Me, I just want something. My mother constantly narrates whatever it is that she's doing or thinking, and that scrambles my brain waves. [I've mentioned this to a few people and they all tell me that their mothers do the same thing.] More generally, I feel surrounded by noise all day long. There's the usual cacaphony of cars, until evening, when the noise of the city's refrigeration and air conditioning units run all night long. Used to live upstairs from Morry's Deli in Hyde Park, IL, and we would all hang out on our back porch = Morry's roof. It was a great place to sit and chat, except when the mega-regrigeration unit kicked in, so we worked out where its fuse box was. Sorry, Morry, but it was just too loud to talk over. The train tracks were a block away, but as Mr. PS of Brooklyn, NY, points out, everybody loves the sound of a train in the distance.
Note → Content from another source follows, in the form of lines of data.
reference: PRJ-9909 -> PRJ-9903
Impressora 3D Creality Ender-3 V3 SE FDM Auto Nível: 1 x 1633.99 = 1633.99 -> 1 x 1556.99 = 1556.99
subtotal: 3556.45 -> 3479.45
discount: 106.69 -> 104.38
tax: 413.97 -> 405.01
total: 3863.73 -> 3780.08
I once got to visit the NIST sound-measuring room. There's noise-absorbing foam on all six walls, so you walk on a grid of wires in the center of this padded cube. It is arguably the quietest place on Earth. Me, I heard ringing. Others who had been to fewer concerts and spent less time in traffic than me heard their heart beating. Nobody could honestly say that they heard nothing.
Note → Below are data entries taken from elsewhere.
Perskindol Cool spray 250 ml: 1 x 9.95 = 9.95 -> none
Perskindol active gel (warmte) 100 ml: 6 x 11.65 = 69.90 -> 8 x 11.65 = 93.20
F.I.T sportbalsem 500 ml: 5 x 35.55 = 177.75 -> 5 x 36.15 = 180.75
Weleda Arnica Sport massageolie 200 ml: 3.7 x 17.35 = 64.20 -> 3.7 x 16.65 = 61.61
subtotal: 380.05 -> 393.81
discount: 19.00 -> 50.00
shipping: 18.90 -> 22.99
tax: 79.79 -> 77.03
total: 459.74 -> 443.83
In the morning, the birds start chirping extra-early, if they stop at all, since they're so confused by the sodium-whatever lights buzzing all night long. At my volunteer work for (name of think tank), I wear ear plugs under noise-cancelling headphones, and if I crank the music, I can't hear the keyboards and the case fans and the ubuquitous air conditioner.

More than anything, I want music to provide order to a disordered world.
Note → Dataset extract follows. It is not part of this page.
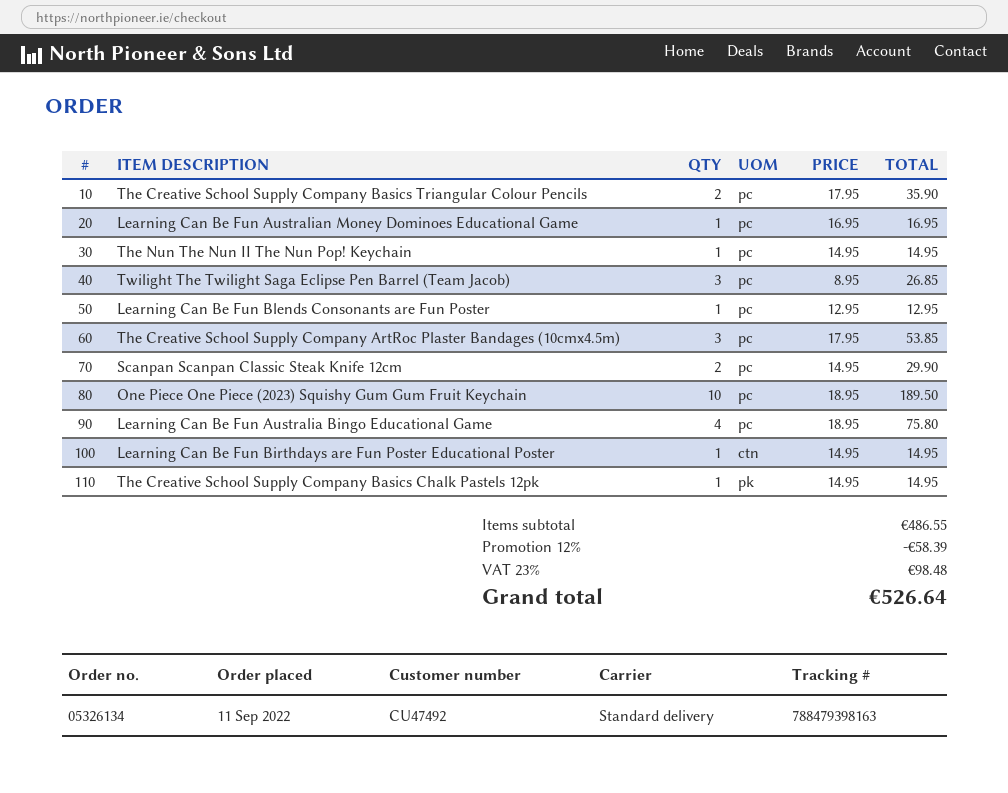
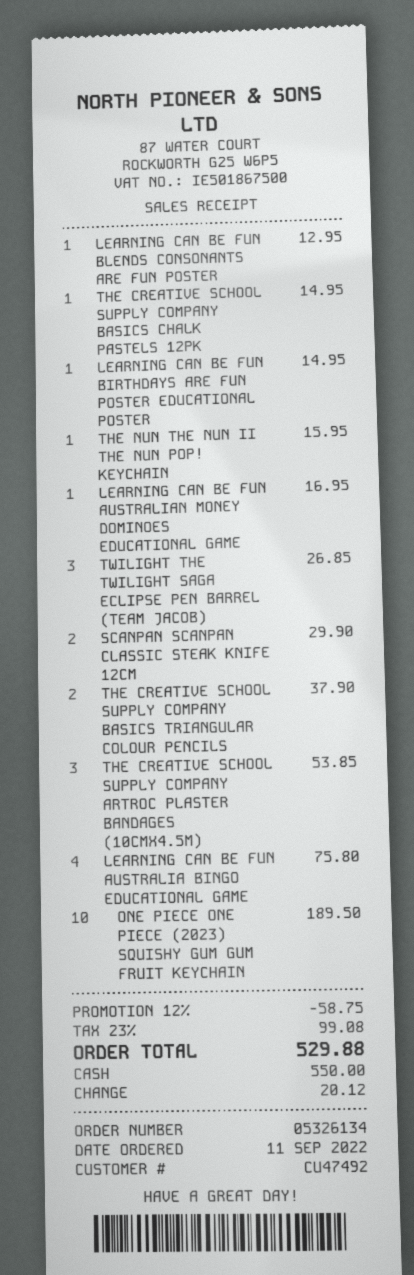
The Creative School Supply Company Basics Triangular Colour Pencils: 2 for 35.90 -> 2 for 37.90
The Nun The Nun II The Nun Pop! Keychain: 1 for 14.95 -> 1 for 15.95
discount: 12% = 58.39 -> 12% = 58.75
tax: 23% = 98.48 -> 23% = 99.08
total: 526.64 -> 529.88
A lot of things will do this, as pointed out by a certain Quiet American--though somehow smooth jazz doesn't cut it. It may seem like an innocent enough desire, but I feel that most of the world opposes my wish for ordered sound over white noise. Further, most people seem to believe that in a conflict between the music listener and the white noise-seeker, the white noise-seeker is automatically in the right. You can always tell somebody to turn down their music, and if they don't comply, they're bad people. The guy in the next cube has occasionally asked me to turn down my headphones, yet has never asked the interns to stop chattering, or anyone at all to type more quietly.

Cars spew noise pollution constantly, though drivers typically don't notice this because their cars are carefully designed to deflect noise away from the driver and out to the rest of the world that didn't pay for the car. But nobody gets tickets for driving noise-spewing cars--unless they're playing the stereo too loud. Leaf blowers, lawn mowers: no problem. Somehow, everyone else in the world can tune these noises out, but can't tune out music; and I can't tune out the sound of the thousands of little motors that surround me all day.

My first memory (at least what I tell the therapists who never fail to ask) is of laying in bed listening to music from two apartments down. The train tracks were right out the window (yes, we lived on the wrong side of the tracks), so apart from the rare train that wandered that way it'd be relatively quiet, except for that far-off record. I'd stay up trying to picture the people who were listening to it. It was the late 70s, so it was silly Billy Joel-esque pop, but being from two windows down it had just the right echo and distance to make it beautiful.

Even living in Washington Heights, where the same repetitive four-minute salsa track can be played up to 360 times a day, I still felt the music from my neighbors was a blessing, a little absolution from the constant noise of the city.